If adjacent buildings do not have the same type of use, and hence not the same internal design or actual
temperature, heat flows through partition walls are taken into account in the balance.
NOTE In many cases, buildings in rows have the same use and, for calculation purposes, the internal temperature of
all the buildings can be assumed to be the same, and these partition walls can be taken to be adiabatic. However, if the
external envelope is well insulated and partition walls are not, these heat flows can contribute an appreciable amount of
heat gains and losses.
The way the building envelope is considered to calculate heat flows is defined in prEN wi 14.
5.2 Types of ratings
This standard proposes two principal options for energy rating of buildings, the first being calculated, the
second being based on measurements.
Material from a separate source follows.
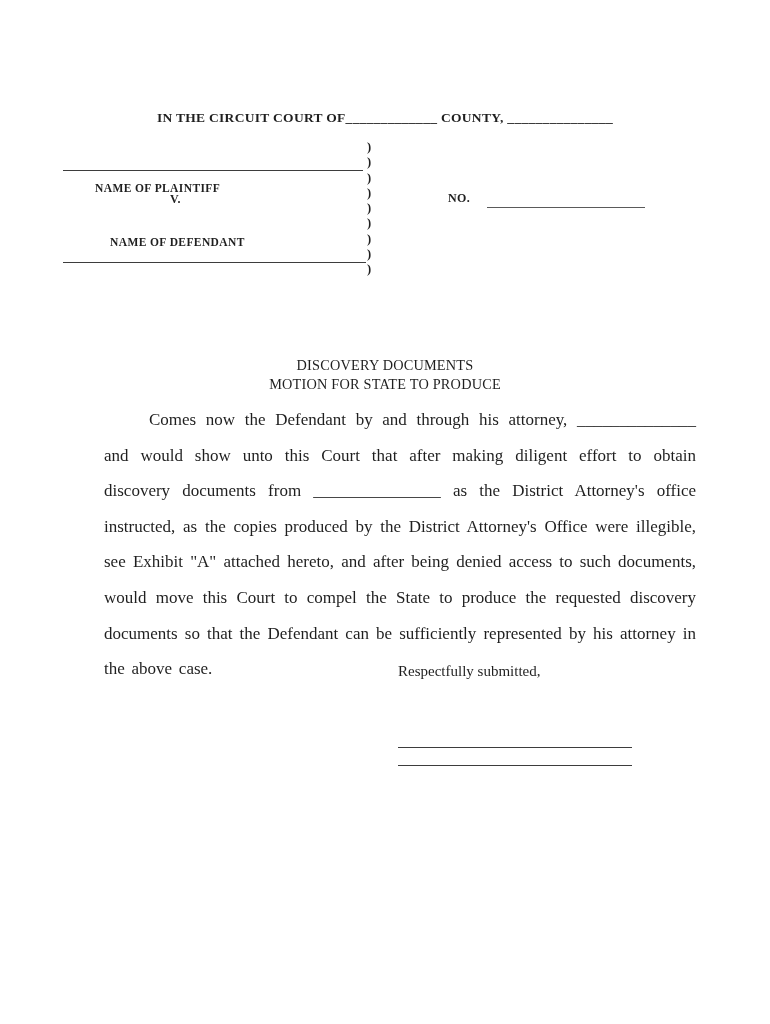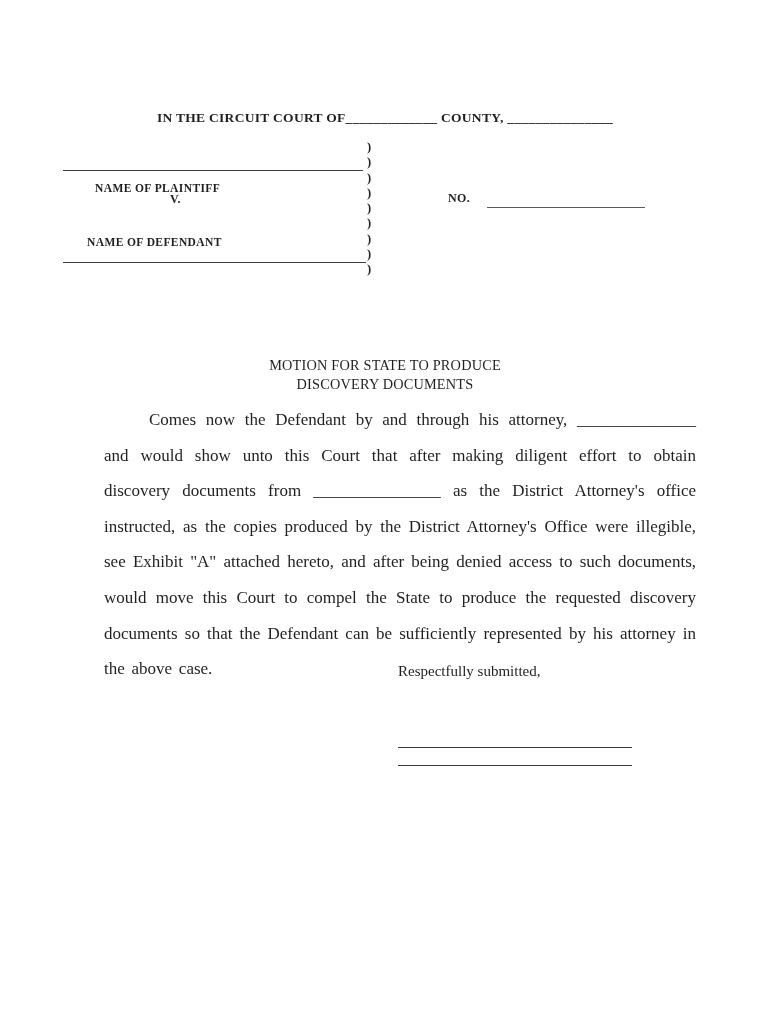"NAME OF DEFENDANT" .defendant-label { left: 87px -> 110px }
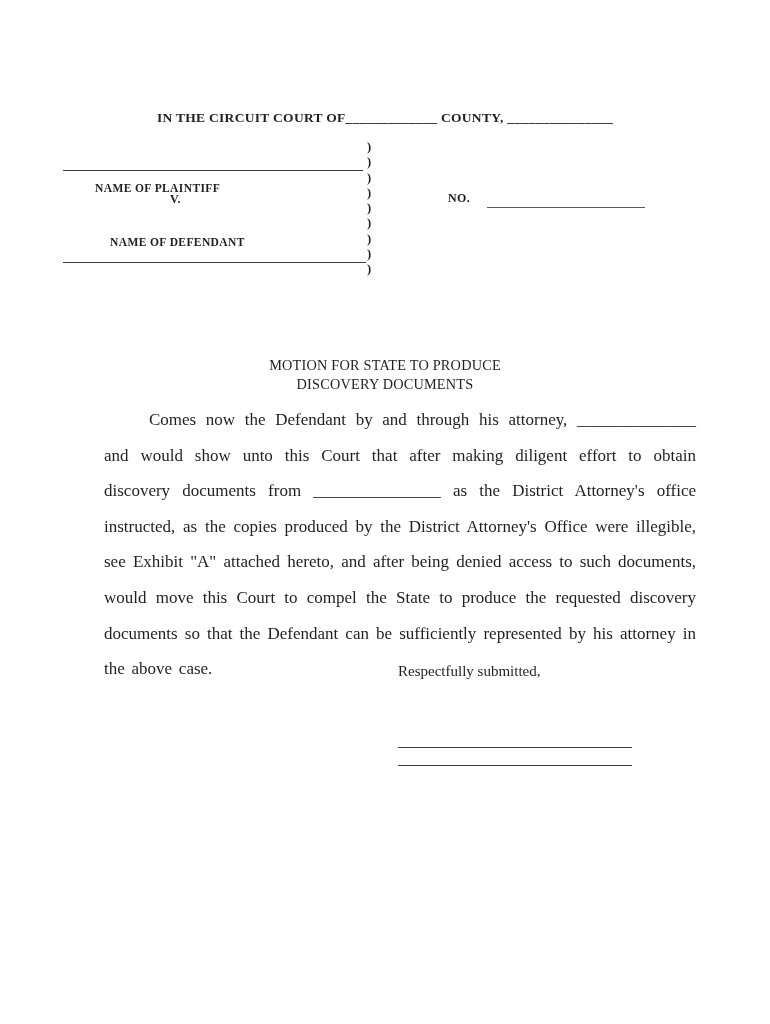"MOTION FOR STATE TO PRODUCE" div { order: before "DISCOVERY DOCUMENTS" -> after "DISCOVERY DOCUMENTS" }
These options are the asset rating and the operational rating.
Figure 1 — The operational rating includes all energy uses under actual conditions, while the asset
rating includes only some uses, and for standard conditions
The asset rating is based on calculations of the energy used by the building for heating, cooling, ventilation,
hot water and lighting, with standard input data related to climate and occupancy (see 7.2). This rating
provides an assessment of the energy efficiency of the building under standardised conditions that enables a
comparison to be made between different buildings within climatic main regions and with identical or at least
similar activities.
The operational rating is based on measurement of energy use (see Clause 8). The operational rating
measures the in-use performance of a building, including all deviations between theoretical properties in
calculations and realised properties (air-infiltration, heat transfer, generation efficiency, control, etc.) and is
influenced by the way the building is maintained and operated. It cannot therefore be used to provide
prospective purchasers or tenants with like-for-like comparisons between buildings. It assists those trying to
improve the efficiency of building operation and allows displaying the actual energy performance of a building.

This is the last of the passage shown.